その赤い髪に、真っ白な肌に、強そうな瞳に一瞬で目を奪われてしまった。

しかしそれを王妃である母に話したのがいけなかった。母は「ですから同じ城に置くなどと…!」と国王である父を詰り、父は慌てるように書庫から昔の文献を引っ張り出していた。もちろん少年はもう女に会ってはならないと厳しく言われたけれど、少年は彼女を見たときの心臓の高鳴りを忘れる事が出来ないまま、こうして成長を重ねたのだった。

 

「…で、あんたは今日なんでここへ来たのよ。母親に止められているんじゃないの?知らないわよ。次期国王の座がなくなっても」


 少年はランプを揺らしながら部屋の中を見回し、椅子を一脚見つけそこに座った。女は定位置のソファーへ座ると暗闇の中、何か液体を注いでいる。先ほど言っていたワインだろう。


「別に、国王の椅子なんていりませんよ。兄上もいるし、弟達もいます」


 少年の兄弟は男兄弟が多かった。そのせいか昔から次期国王の座は誰なのか、と臣下達がうるさいのである。


「そうね。でも王妃の子はあんただけなんでしょ。そりゃあ、そんな大事な息子が鬼の所に出入りしていたらお母様もお叱りになるわね」

「母は…関係ありません。それより僕は、貴女の知識を少しでも身につけたいんです。貴女一人に国を抱えさせている父や歴代の国王のようではいけないと、思うから」

「生意気言うわね。弟子はとらないわよ」


ワインを飲んで女が上機嫌な内に、思わず言ってしまおうかと、少年は一度ぐっと唇を引き結んでから、息を吸い込んだ。『貴女の助けがしたい』と、そう言ってしまおうかと思ったその刹那、


「言っておくけれど、私はあんたみたいな赤ん坊お断りだから。邪な気持ちがあるなら帰りなさい」


女はまるで歌うように上機嫌なまま言うものだから、少年は背中を丸めた。今日はここらで潮時のようだ。


「……また来ます。今度、天候の未来視について教えてください。力のない僕たちでも何か出来る方法があるかもしれない」


「気が向いたらね」


分かってはいるけれど、相手にすらされない。けれど少年は、この恋を諦めるつもりは毛頭なかった。

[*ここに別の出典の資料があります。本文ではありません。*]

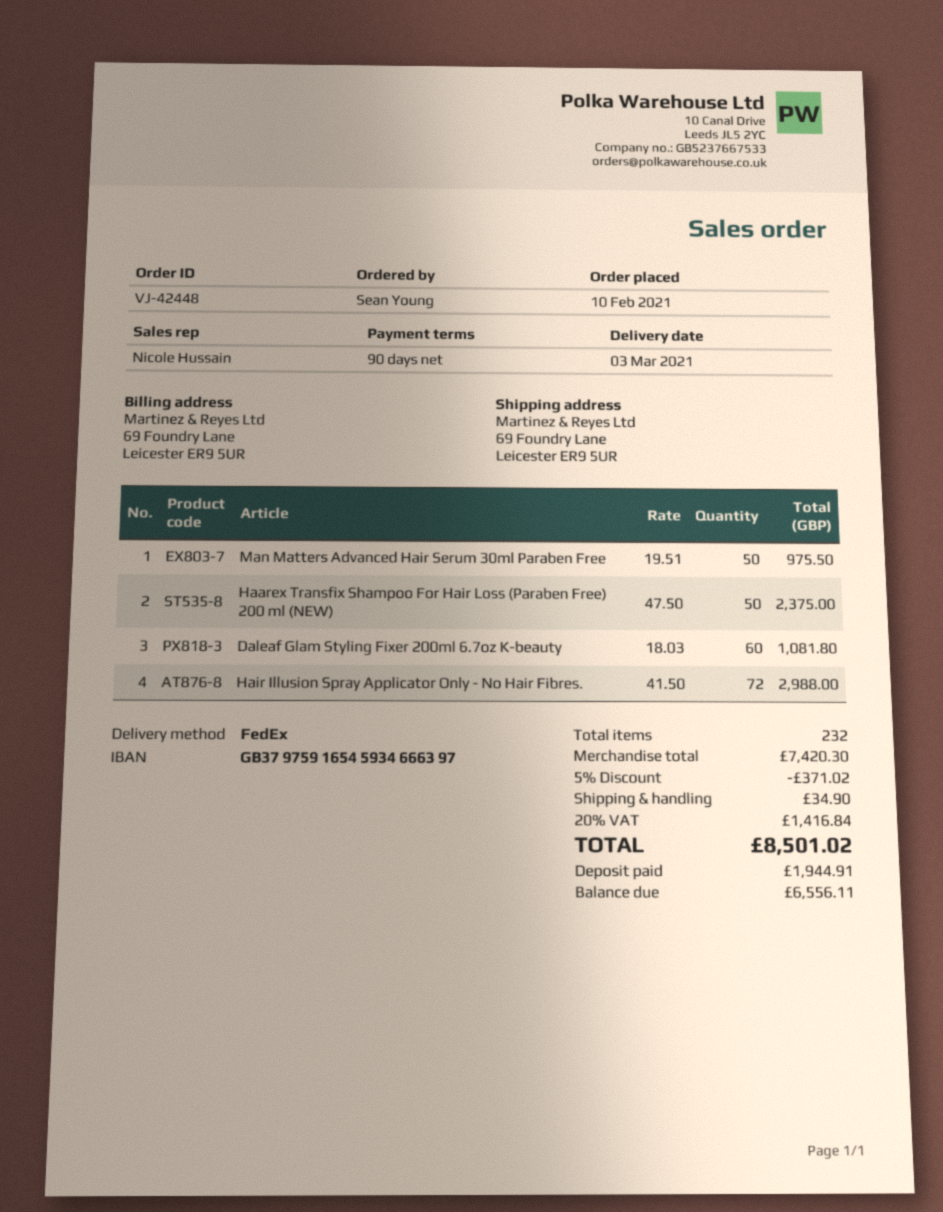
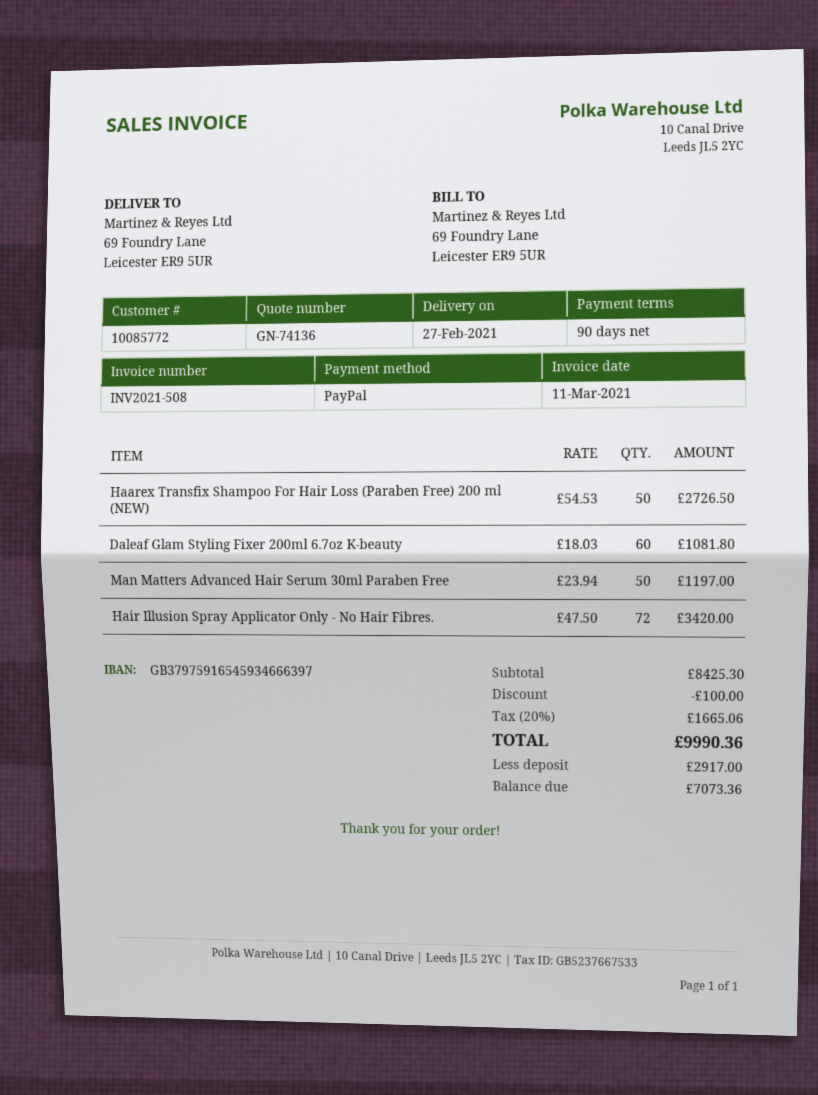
delivery date: 2021-03-03 -> 2021-02-27
Man Matters Advanced Hair Serum 30ml Paraben Free: 50 x 19.51 = 975.50 -> 50 x 23.94 = 1197.00
Haarex Transfix Shampoo For Hair Loss (Paraben Free) 200 ml (NEW): 50 x 47.50 = 2375.00 -> 50 x 54.53 = 2726.50
Hair Illusion Spray Applicator Only - No Hair Fibres.: 72 x 41.50 = 2988.00 -> 72 x 47.50 = 3420.00
subtotal: 7420.30 -> 8425.30
discount: 371.02 -> 100.00
shipping: 34.90 -> none
tax: 20% = 1416.84 -> 20% = 1665.06
total: 8501.02 -> 9990.36
deposit: 1944.91 -> 2917.00
balance: 6556.11 -> 7073.36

席を立って、入り口まで来てからランプを消すと、女は「あ、そうだ」と今し方思い出したように言った。


「気をつけなさい。南から大雨と大風を運ぶ雲が十日ほどで来る。海に近い街は今の内から対策を立てるように国王に伝えて。ここ一年で一番大きな雨雲よ」


女はそう言うと真剣な瞳を鈍く輝かせる。その顔が、瞳があまりに美しいと、少年は思った。


やがて十日後、国の上を強烈な雨雲が通り過ぎていった。海辺の街は十分に対策が立てられ、お触れを出した国王に大層感謝をしたという。

少年は苦い顔をした。さも自分が未来視したかのような父の姿が、恥ずかしくて仕方なかったのだ。



ーーー吸血鬼は、過去しか夢に見ない。夢を見るならば、いつもそれは過去の出来事なのである。